Convert WAV to OGG
Convert WAV to OGG right in your browser — free, private, nothing is uploaded. Pick a bitrate (32–320 kbps) and shrink the file dramatically.
Convert WAV to OGG →Free · Private — runs in your browser, nothing is uploaded
WAV stores raw, uncompressed PCM samples — the audio equivalent of a bitmap. Files are huge, but every editor, DAW and operating system opens them without a second thought.
OGG (Vorbis) is a free, open lossy format with very good quality per byte — a favourite in games, open-source software and projects that want to avoid patent-encumbered codecs.
Converting WAV to OGG trades a sliver of fidelity for a dramatic drop in size: a WAV recording that hogs storage becomes an OGG file you can email, message or stream. It's the classic move for sharing voice memos, publishing spoken audio and fitting a music library onto a phone.
WAV vs OGG
| WAV | OGG | |
|---|---|---|
| Compression | lossless — nothing discarded | lossy — some detail traded for size |
| Codec / container | uncompressed 16-bit PCM in a RIFF container | Vorbis audio in an Ogg container |
| Typical file size | very large — roughly 10 MB per minute of 16-bit stereo | small — comparable to MP3 at the same bitrate |
| Best for | editing, DAWs and audio production | games, open-source pipelines and the web |
| Strength | universal uncompressed PCM — ideal for editing | open and royalty-free; good quality per byte |
| Watch out for | huge files for what they hold | less at home in Apple's ecosystem than MP3 or M4A |
| Compatibility | universal — opens in every editor and OS | broad, though Apple software often needs a third-party player |
How the conversion works
- Choose your WAV file (up to 10 MiB). The button above opens the converter with OGG already selected as the target format.
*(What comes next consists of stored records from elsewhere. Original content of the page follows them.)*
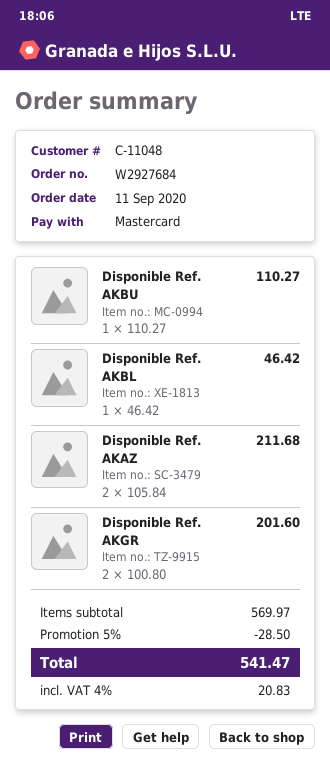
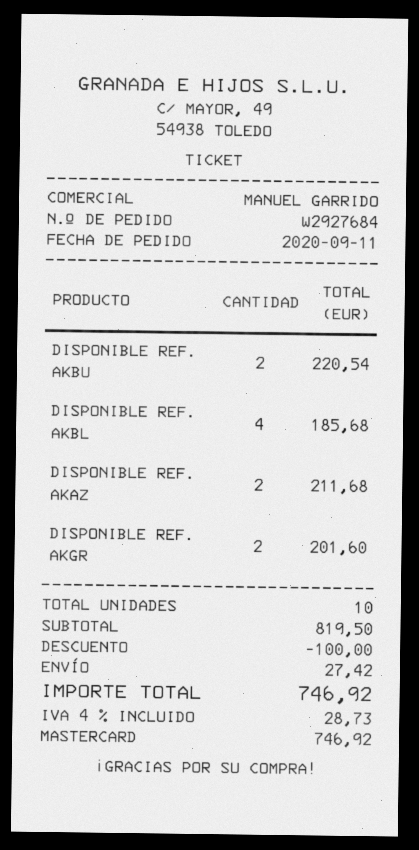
Disponible Ref. AKBU: 1 for 110.27 -> 2 for 220.54
Disponible Ref. AKBL: 1 for 46.42 -> 4 for 185.68
subtotal: 569.97 -> 819.50
discount: 28.50 -> 100.00
shipping: none -> 27.42
tax: 4% = 20.83 -> 4% = 28.73
total: 541.47 -> 746.92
- Pick a bitrate between 32 and 320 kbps — the default 192 kbps is transparent for most material, and values outside the range are clamped.
- Run the conversion and download the result — the output keeps your filename with a .ogg extension. Everything happens locally: the page runs ffmpeg compiled to WebAssembly, so your audio is never uploaded to a server.
What to expect
This step is lossy. The bitrate decides how much detail the OGG keeps: 192 kbps (the default) is transparent for most music, 128 kbps suits voice recordings, and 256–320 kbps is the choice for archiving. Your WAV original keeps every sample, so hold on to it.
Embedded album art is dropped along the way: cover images ride along as a video stream, which audio-only outputs like OGG can't carry.
FAQ
How much quality do I lose converting WAV to OGG?
At the default 192 kbps, OGG is transparent for most listeners and most material — you'd struggle to tell it from the WAV original. Push the bitrate to 256–320 kbps for archiving, or drop to 128 kbps for voice recordings where size matters most.
What bitrate should I pick for the OGG file?
The converter accepts 32–320 kbps and defaults to 192 kbps, which is a good balance for music. Use 128 kbps for voice where size matters and 256–320 kbps for archiving. Values outside the range are clamped.
Is my WAV file uploaded when converting to OGG?
No. The page downloads an ffmpeg WebAssembly build once, then converts your file locally in the browser tab — the audio never leaves your device. Input files up to 10 MiB are supported.